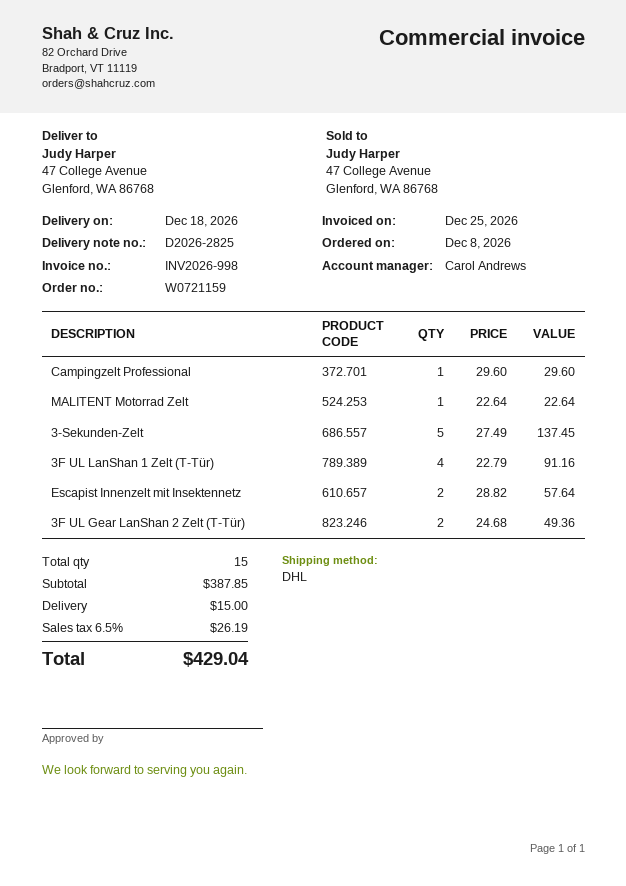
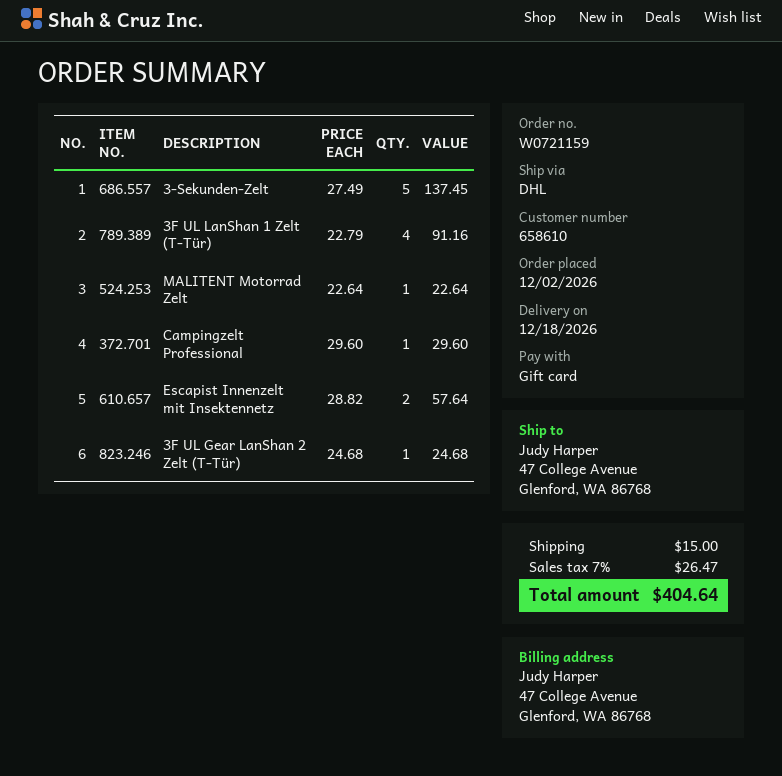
order date: 2026-12-08 -> 2026-12-02
3F UL Gear LanShan 2 Zelt (T-Tür): 2 x 24.68 = 49.36 -> 1 x 24.68 = 24.68
tax: 6.5% = 26.19 -> 7% = 26.47
total: 429.04 -> 404.64

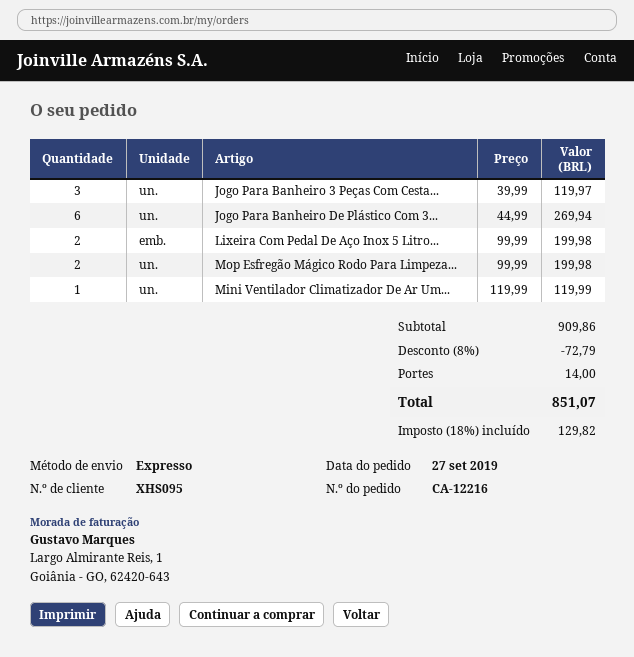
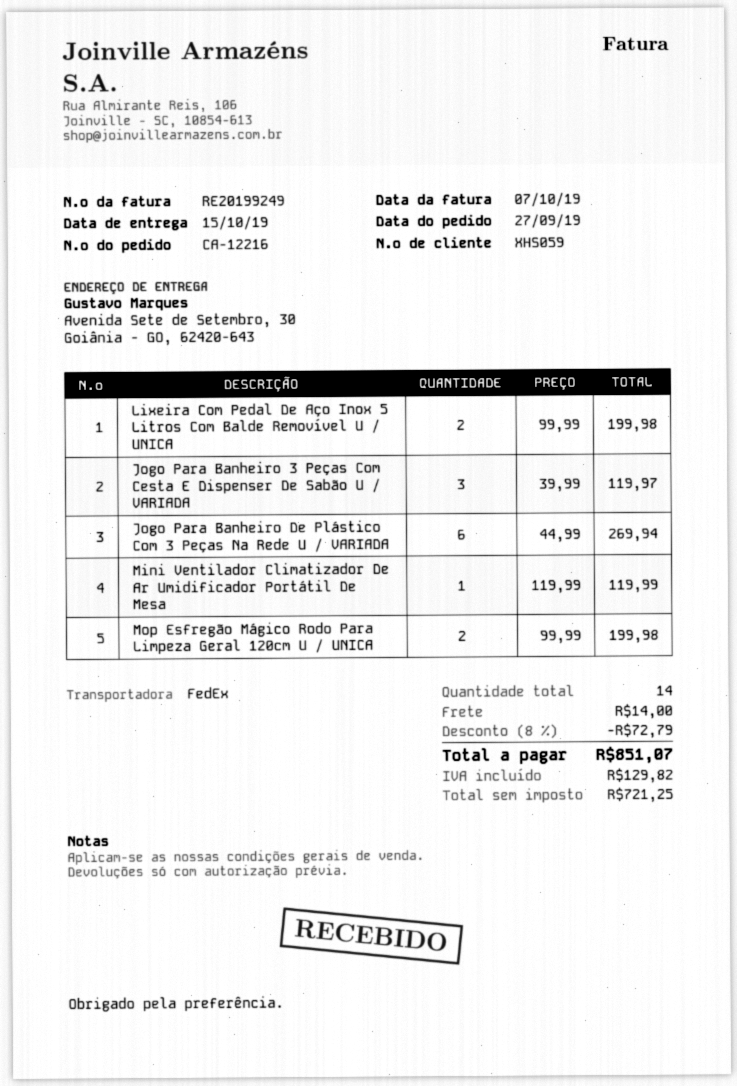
customer number: XHS095 -> XHS059
shipping method: express -> FedEx

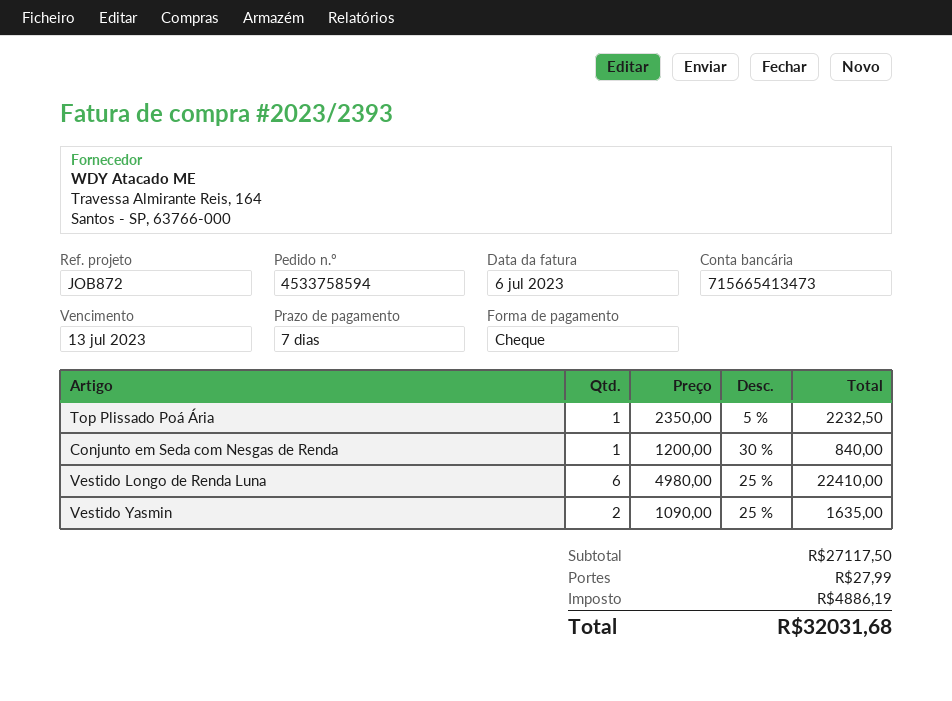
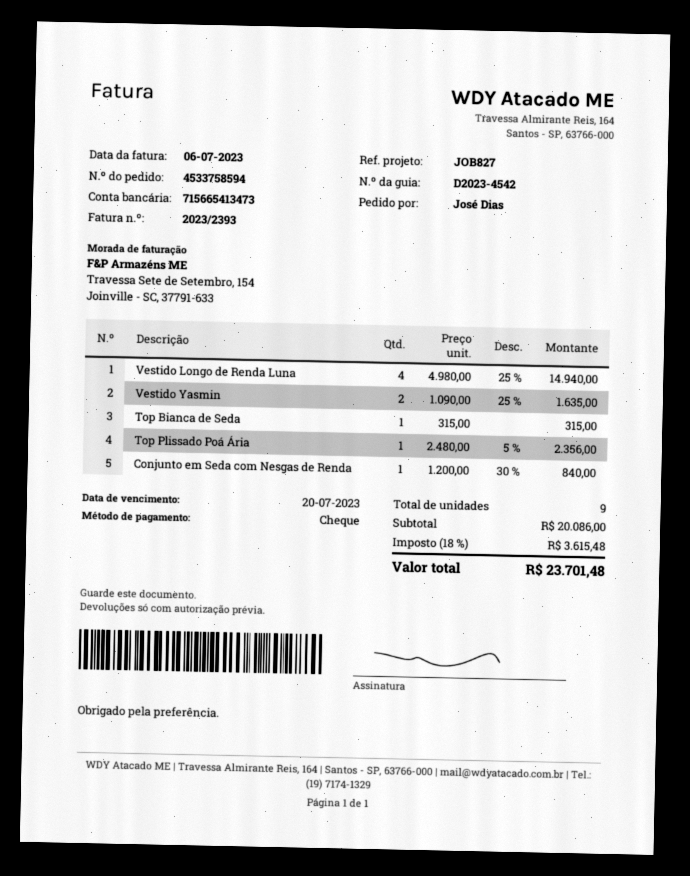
due date: 2023-07-13 -> 2023-07-20
reference: JOB872 -> JOB827
Top Plissado Poá Ária: 1 x 2350.00 - 5% = 2232.50 -> 1 x 2480.00 - 5% = 2356.00
Vestido Longo de Renda Luna: 6 x 4980.00 - 25% = 22410.00 -> 4 x 4980.00 - 25% = 14940.00
Top Bianca de Seda: none -> 1 x 315.00 = 315.00
subtotal: 27117.50 -> 20086.00
shipping: 27.99 -> none
tax: 4886.19 -> 3615.48
total: 32031.68 -> 23701.48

++++++++

= What needs to be done =
The answer should be one number: how many lines in the data contain the word "date".

= Result of the task =
2